We invite families to present at our town hall meetings in the company, because I believe that it's important for everyone in the company to understand why we do what we do. When you listen to a parent talk about their life and the challenges and their struggles, it just motivates everyone in the company to just work just that much harder to bring our products to market as quickly as possible.

What have you seen to be some of the biggest struggles for the rare disease community? And how can rare disease pharma companies like Saniona work to alleviate those?

One of the biggest challenges rare disease patients face is just the lack of information. With a disease like Alzheimer’s or Parkinson’s, not only are there many companies working on drugs, there’s also a ton of information available. But the vast majority of rare diseases have no product available and also very little information.

You can imagine a parent going to a doctor and being told their child has a rare disease where there is no treatment. That parent has probably never heard of that disease, there’s no readily available information and they have no idea where to find information. So, information would be No. 1.

By the same token, what families typically seek are other families who are struggling with the same rare diseases. In many cases, there is no family in your area, so finding someone to share your struggle with is another priority. If we consider the struggles faced by parents of children with Prader-Willi syndrome, where patients want to eat all the time and parents have to lock food cupboards and refrigerators, the burden is enormous.

What engagement and collaboration tips can you share with others in the rare disease space?

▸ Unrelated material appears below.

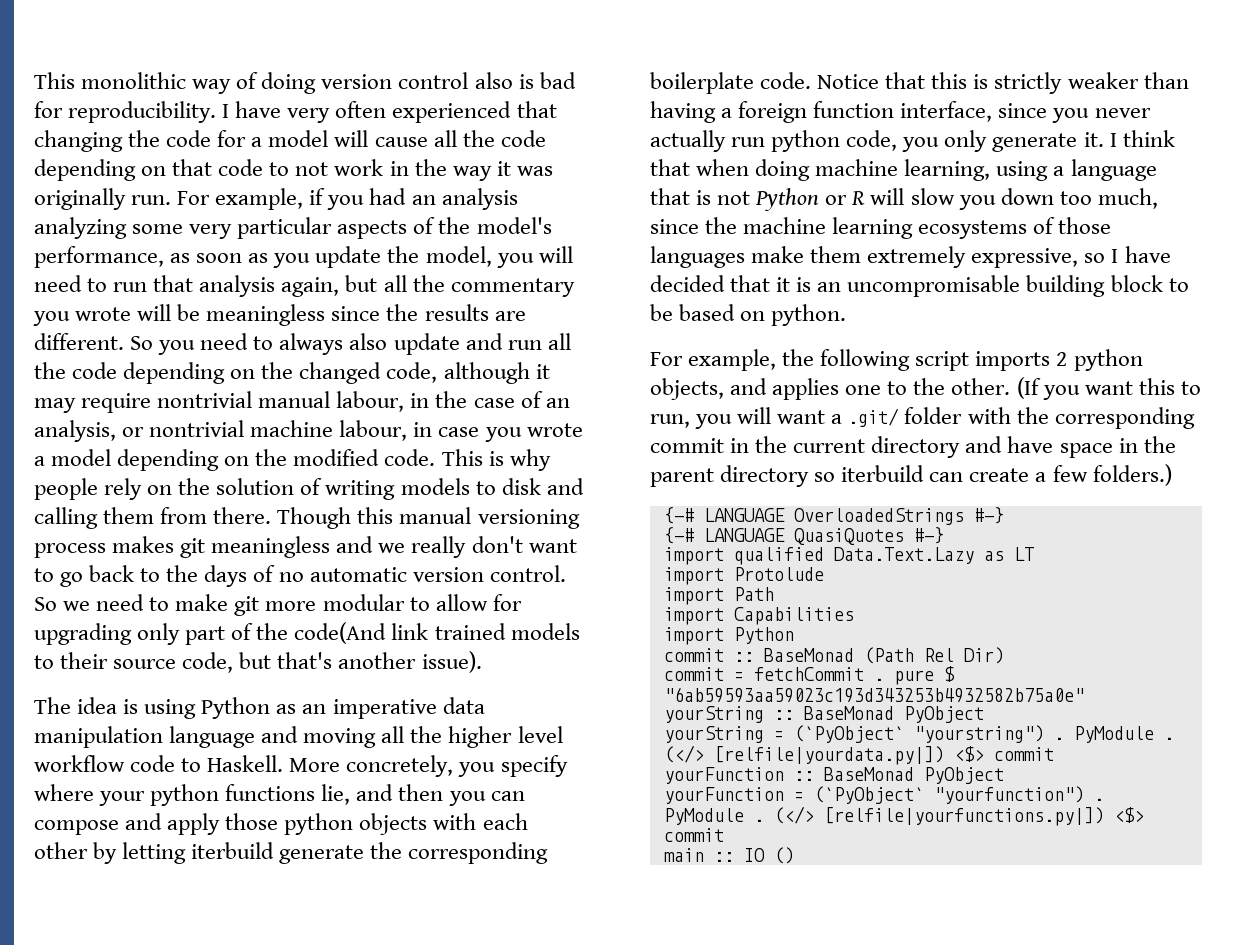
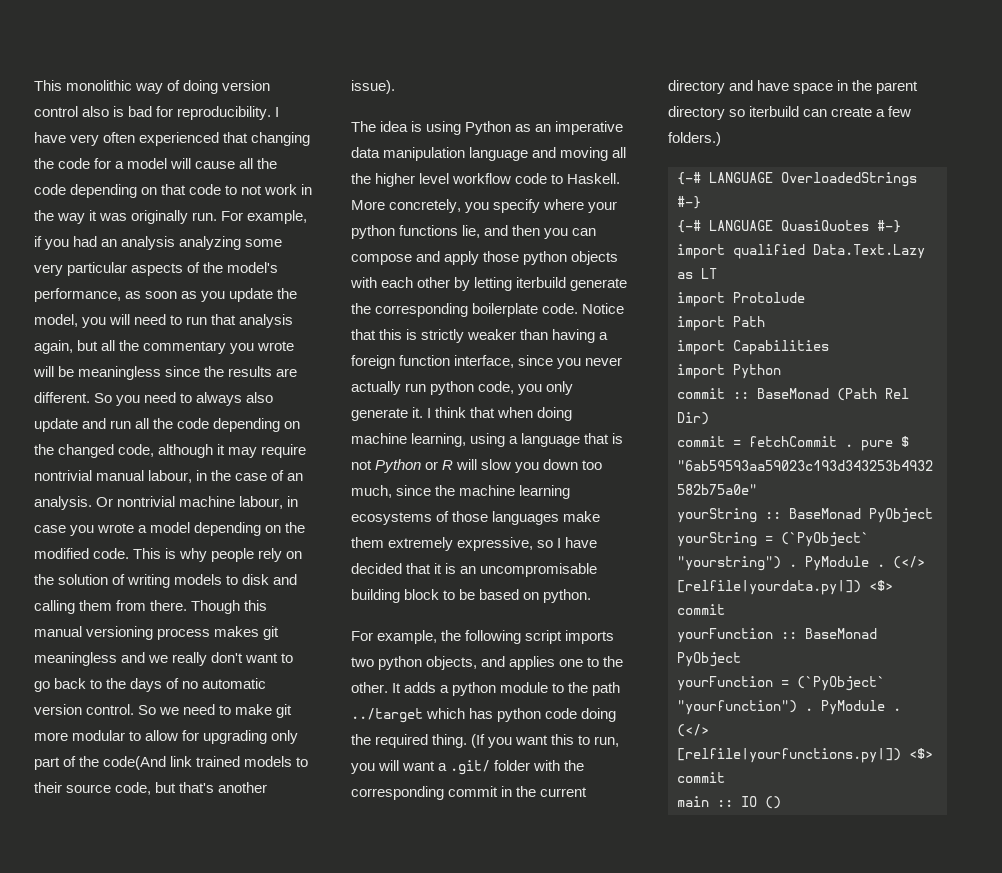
[34,420,145,442] analysis, or -> [34,496,114,510] analysis. Or
[1056,352,1068,366] 2 -> [351,657,374,667] two
(1011, 386) none -> [392,682,621,696] [351,708,617,723] [351,734,468,748] It adds a python module to the path ../target which has python code doing the required thing.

The first is to start early. Make sure you interact with patients and patient advocacy groups as soon as possible. Establish principles for engagement because those groups will want to know how to interact with you. What we found helpful was to set expectations within the company of how to interact with patients and patient organizations, but also clarify for them how they can interact with us.

Then establish a mindset of advocacy within the organization. As we develop clinical trials, we need to speak to these patient groups, in part to help us recruit into our clinical trials, but also to make sure that their concerns are addressed as we develop the clinical trials. As we prepare for the launch of the product, we need to make sure that not only do we have these functions in place, such as head of advocacy, but we have to prioritize and listen to patient expectations and needs.